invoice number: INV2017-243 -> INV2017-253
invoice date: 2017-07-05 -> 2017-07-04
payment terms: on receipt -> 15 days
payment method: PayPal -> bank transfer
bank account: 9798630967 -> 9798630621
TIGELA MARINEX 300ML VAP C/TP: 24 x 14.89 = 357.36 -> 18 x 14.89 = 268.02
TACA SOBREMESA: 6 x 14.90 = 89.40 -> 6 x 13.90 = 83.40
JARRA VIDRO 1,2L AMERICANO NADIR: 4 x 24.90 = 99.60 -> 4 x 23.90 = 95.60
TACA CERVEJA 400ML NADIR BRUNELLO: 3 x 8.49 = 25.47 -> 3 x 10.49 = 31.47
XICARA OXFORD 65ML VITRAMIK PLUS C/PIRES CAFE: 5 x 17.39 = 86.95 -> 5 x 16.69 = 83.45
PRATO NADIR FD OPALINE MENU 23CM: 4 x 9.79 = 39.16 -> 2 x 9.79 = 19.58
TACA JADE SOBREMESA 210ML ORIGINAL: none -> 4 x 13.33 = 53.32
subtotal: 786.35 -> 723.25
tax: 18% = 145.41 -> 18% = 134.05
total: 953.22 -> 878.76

EXERCISE:
From the line that contains "TACA JADE SOBREMESA" down to the final line of the entries, print every line exactly as it is, and only those lines.

ANSWER TO THE PROBLEM:
TACA JADE SOBREMESA 210ML ORIGINAL: none -> 4 x 13.33 = 53.32
subtotal: 786.35 -> 723.25
tax: 18% = 145.41 -> 18% = 134.05
total: 953.22 -> 878.76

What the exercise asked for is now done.